Dikatakan Sri Mulyani penerimaan dari fintech ini terdiri dari Pajak Penghasilan (PPh) Pasal 23 atas bunga pinjaman yang diterima wajib pajak dalam negeri dan badan usaha tetap (BUT) sebesar Rp 63,25 miliar, atau meningkat 3,97% dari bulan sebelumnya yang sebesar Rp 60,83 miliar.

Kemudian, ada PPh pasal 26 atas bunga pinjaman yang diterima wajib pajak luar negeri dan badan usaha tetap, yang sebesar Rp 19,90 miliar atau meningkat 62,44% dari bulan sebelumnya yang sebesar Rp 12,25 miliar.

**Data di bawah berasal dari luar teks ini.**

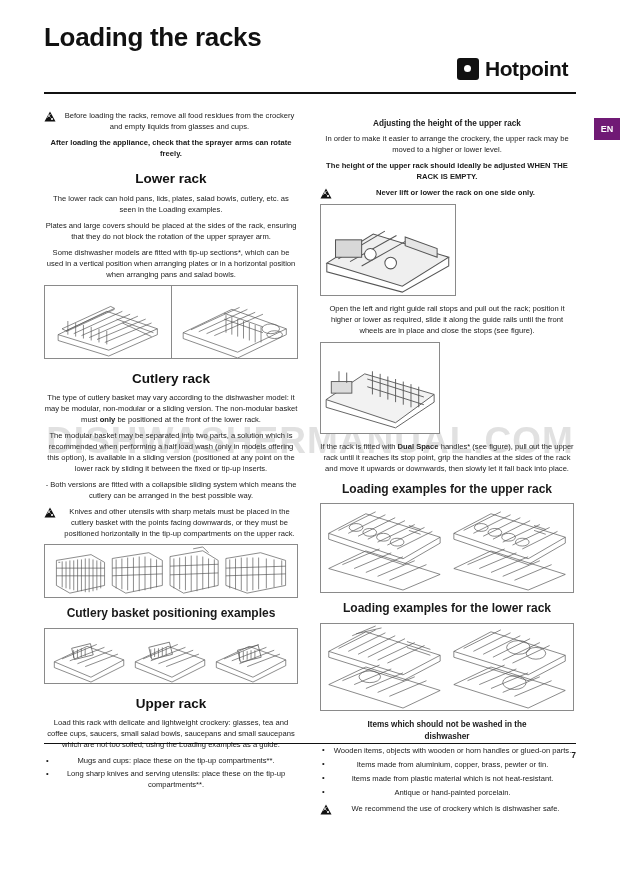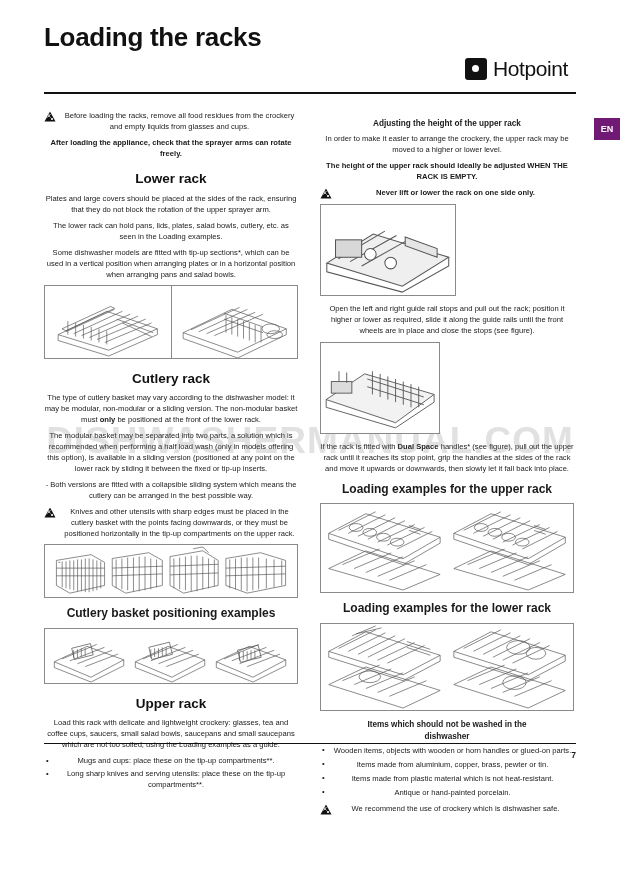"Hotpoint" .brand-name { font-weight: normal -> bold }
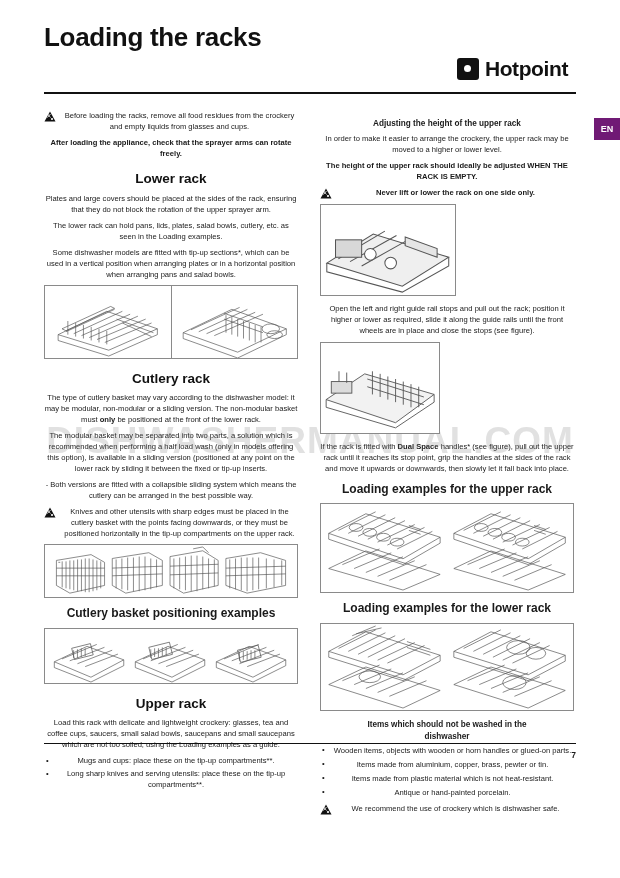"Plates and large covers should" p { order: before "The lower rack can hold" -> after "The lower rack can hold" }
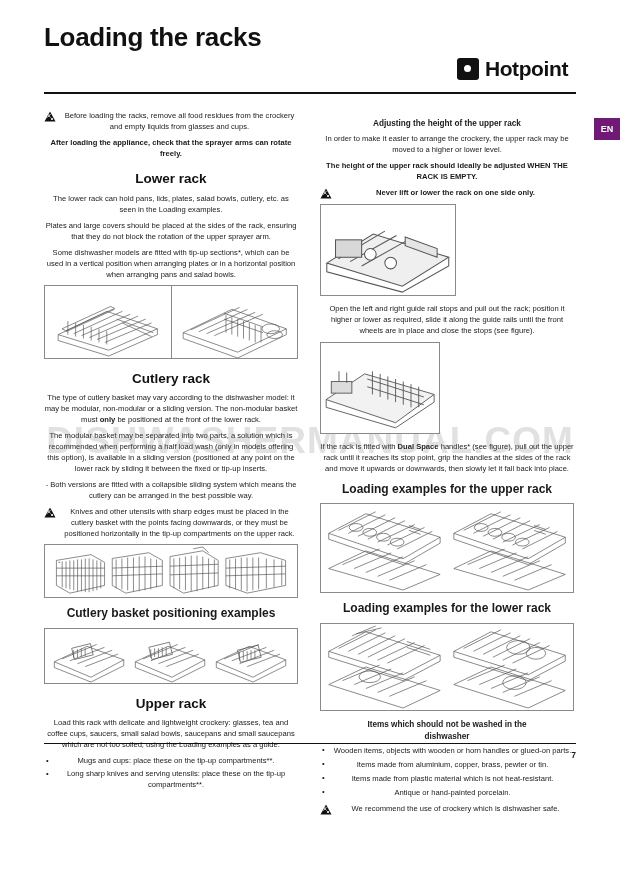"Knives and other utensils with" span { text: edges -> metals }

PPh atas bunga pinjaman yang disalurkan oleh fintech ini dipungut berdasarkan Undang-Undang (UU) no. 7 tahun 2021 tentang Harmonisasi Peraturan Perpajakan (HPP).

Sri Mulyani bilang, penerapan pajak fintech ini, salah satunya, untuk memenuhi azas keadilan.

“Mereka yang punya daya beli dan pendapatan, bayar pajak. Jadi prinsip gotong royong untuk mereka berpendapatan kecil yang tidak bayar pajak,” tandasnya.

Sementara Sri Mulyani juga mengatakan penyesuaian tarif pajak pertambahan nilai (PPN) dari 10 persen menjadi 11 persen menyumbang Rp7,15 triliun ke anggaran pendapatan dan belanja negara (APBN) per Juli 2022.